(EXERCISE) Set down every entry word for word. Omit the pictures.

[Dataset excerpts]
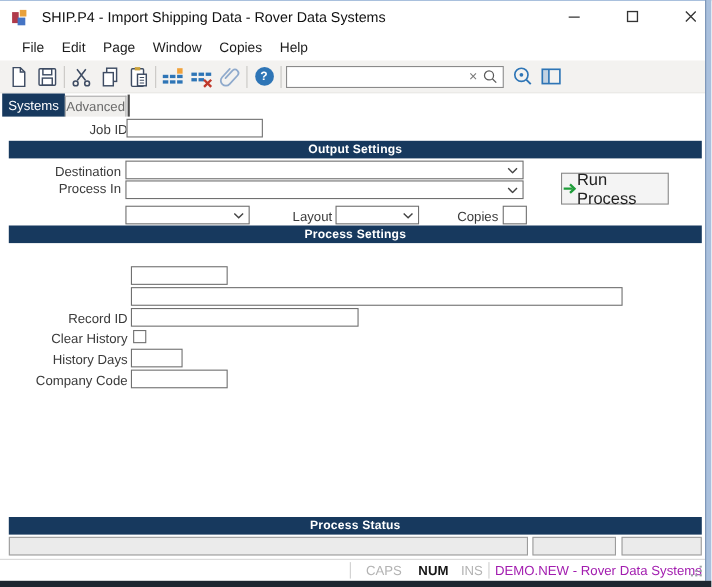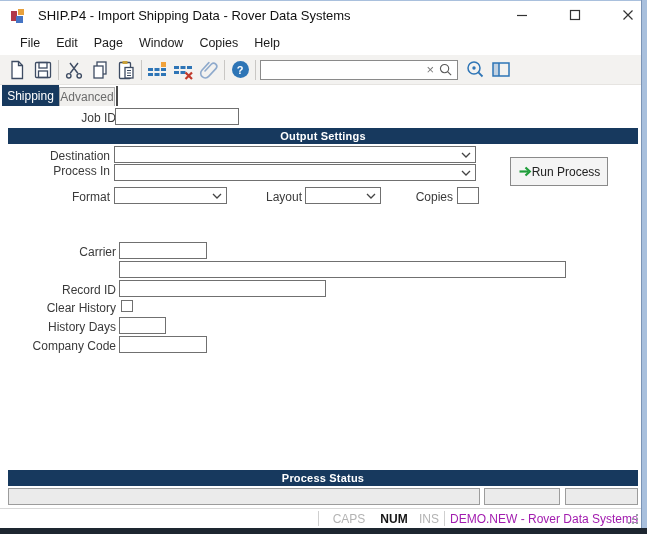"Shipping" div { text: Shipping -> Systems }
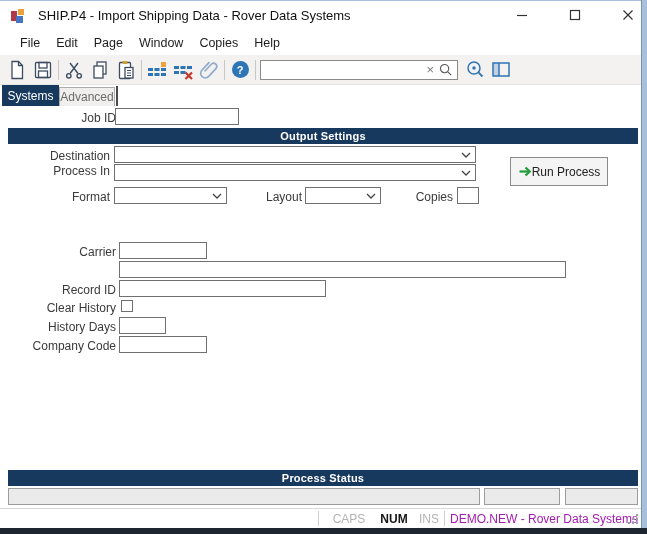"Run Process" #run-btn { font-size: 12px -> 15px; justify-content: center -> flex-start }
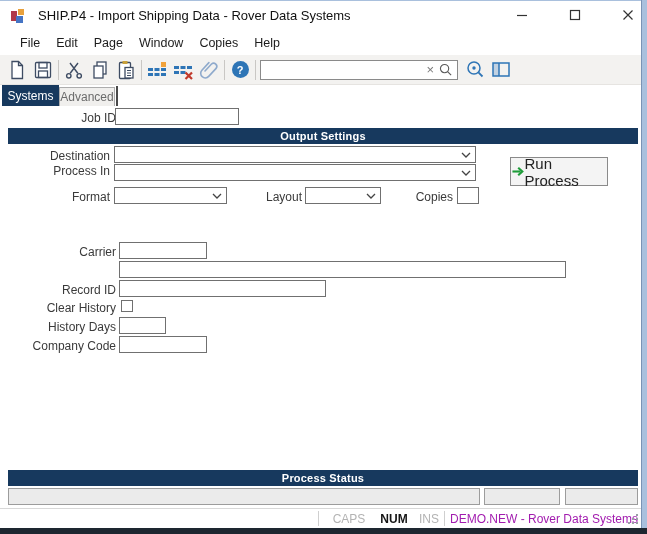"Format" div.lbl { html: <div>Format</div> -> none }
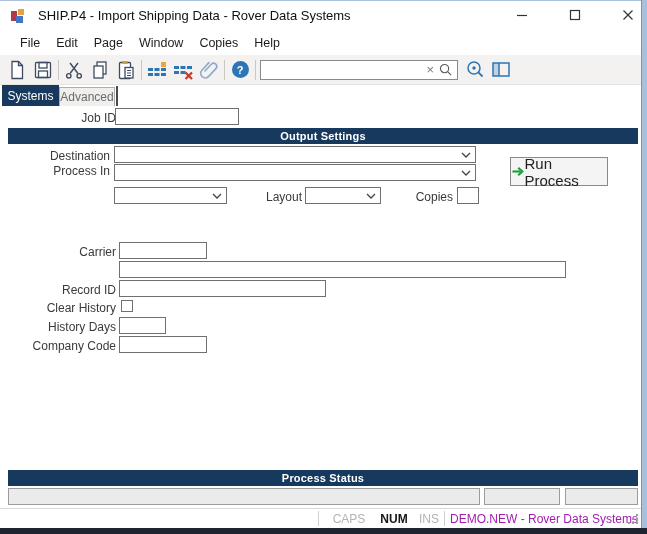"Process Settings" div.section-bar { html: none -> <div>Process Settings</div> }
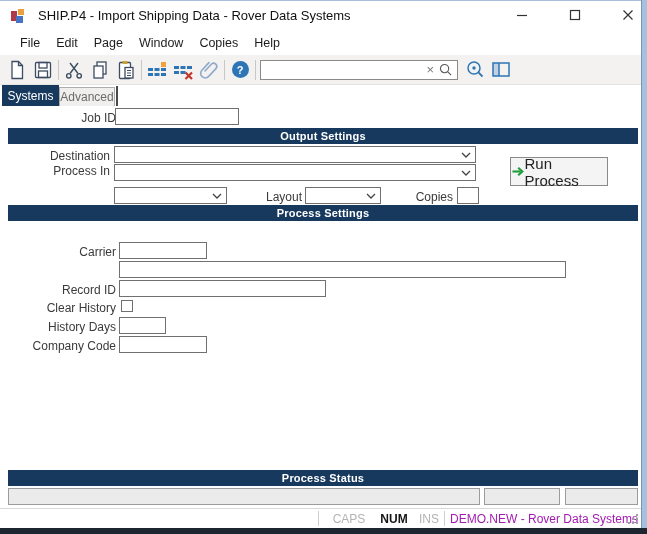"Carrier" div.lbl { html: <div>Carrier</div> -> none }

(ANSWER SECTION)
"Shipping" div { text: Shipping -> Systems }
"Run Process" #run-btn { font-size: 12px -> 15px; justify-content: center -> flex-start }
"Format" div.lbl { html: <div>Format</div> -> none }
"Process Settings" div.section-bar { html: none -> <div>Process Settings</div> }
"Carrier" div.lbl { html: <div>Carrier</div> -> none }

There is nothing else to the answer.